Your task: Please filter the data below down to the lines holding the string "requiring".

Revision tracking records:
=== Section Start ===

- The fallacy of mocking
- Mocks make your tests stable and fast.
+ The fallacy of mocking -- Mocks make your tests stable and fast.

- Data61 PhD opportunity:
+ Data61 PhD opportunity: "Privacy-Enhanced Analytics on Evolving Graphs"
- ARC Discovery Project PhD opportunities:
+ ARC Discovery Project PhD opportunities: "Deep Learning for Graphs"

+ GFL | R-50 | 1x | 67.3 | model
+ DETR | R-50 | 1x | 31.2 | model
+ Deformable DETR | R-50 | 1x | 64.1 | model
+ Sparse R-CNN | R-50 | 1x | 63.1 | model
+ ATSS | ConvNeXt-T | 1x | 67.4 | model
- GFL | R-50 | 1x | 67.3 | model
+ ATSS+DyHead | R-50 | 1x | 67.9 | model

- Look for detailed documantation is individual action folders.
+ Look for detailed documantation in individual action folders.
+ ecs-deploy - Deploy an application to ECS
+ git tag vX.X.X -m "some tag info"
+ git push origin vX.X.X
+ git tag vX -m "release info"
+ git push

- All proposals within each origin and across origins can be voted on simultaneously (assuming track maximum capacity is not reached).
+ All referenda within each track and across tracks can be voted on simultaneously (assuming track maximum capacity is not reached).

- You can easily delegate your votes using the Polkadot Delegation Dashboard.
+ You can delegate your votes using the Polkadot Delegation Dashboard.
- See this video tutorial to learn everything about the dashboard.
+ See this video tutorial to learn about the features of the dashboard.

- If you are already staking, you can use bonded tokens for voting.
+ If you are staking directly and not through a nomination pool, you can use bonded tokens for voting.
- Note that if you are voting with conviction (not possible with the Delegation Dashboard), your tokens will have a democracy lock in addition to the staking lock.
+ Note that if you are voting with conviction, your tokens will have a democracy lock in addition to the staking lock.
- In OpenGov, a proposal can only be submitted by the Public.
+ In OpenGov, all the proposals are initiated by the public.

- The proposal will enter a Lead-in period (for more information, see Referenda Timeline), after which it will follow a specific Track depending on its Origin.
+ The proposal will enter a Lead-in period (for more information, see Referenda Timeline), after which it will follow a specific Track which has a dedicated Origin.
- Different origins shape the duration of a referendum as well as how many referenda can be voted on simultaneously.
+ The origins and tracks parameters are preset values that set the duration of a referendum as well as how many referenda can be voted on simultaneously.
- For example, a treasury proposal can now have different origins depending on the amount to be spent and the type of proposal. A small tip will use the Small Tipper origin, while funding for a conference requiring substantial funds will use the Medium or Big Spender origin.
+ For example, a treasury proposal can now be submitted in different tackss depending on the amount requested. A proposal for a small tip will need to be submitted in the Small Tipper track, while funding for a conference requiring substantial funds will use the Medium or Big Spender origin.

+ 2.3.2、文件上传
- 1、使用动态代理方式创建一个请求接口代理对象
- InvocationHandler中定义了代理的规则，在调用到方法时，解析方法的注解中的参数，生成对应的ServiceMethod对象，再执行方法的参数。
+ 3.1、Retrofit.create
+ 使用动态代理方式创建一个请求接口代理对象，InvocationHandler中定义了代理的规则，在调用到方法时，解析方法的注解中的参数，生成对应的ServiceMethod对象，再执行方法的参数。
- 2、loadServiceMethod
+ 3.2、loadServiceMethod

=== Section End ===

Answer space:
- For example, a treasury proposal can now have different origins depending on the amount to be spent and the type of proposal. A small tip will use the Small Tipper origin, while funding for a conference requiring substantial funds will use the Medium or Big Spender origin.
+ For example, a treasury proposal can now be submitted in different tackss depending on the amount requested. A proposal for a small tip will need to be submitted in the Small Tipper track, while funding for a conference requiring substantial funds will use the Medium or Big Spender origin.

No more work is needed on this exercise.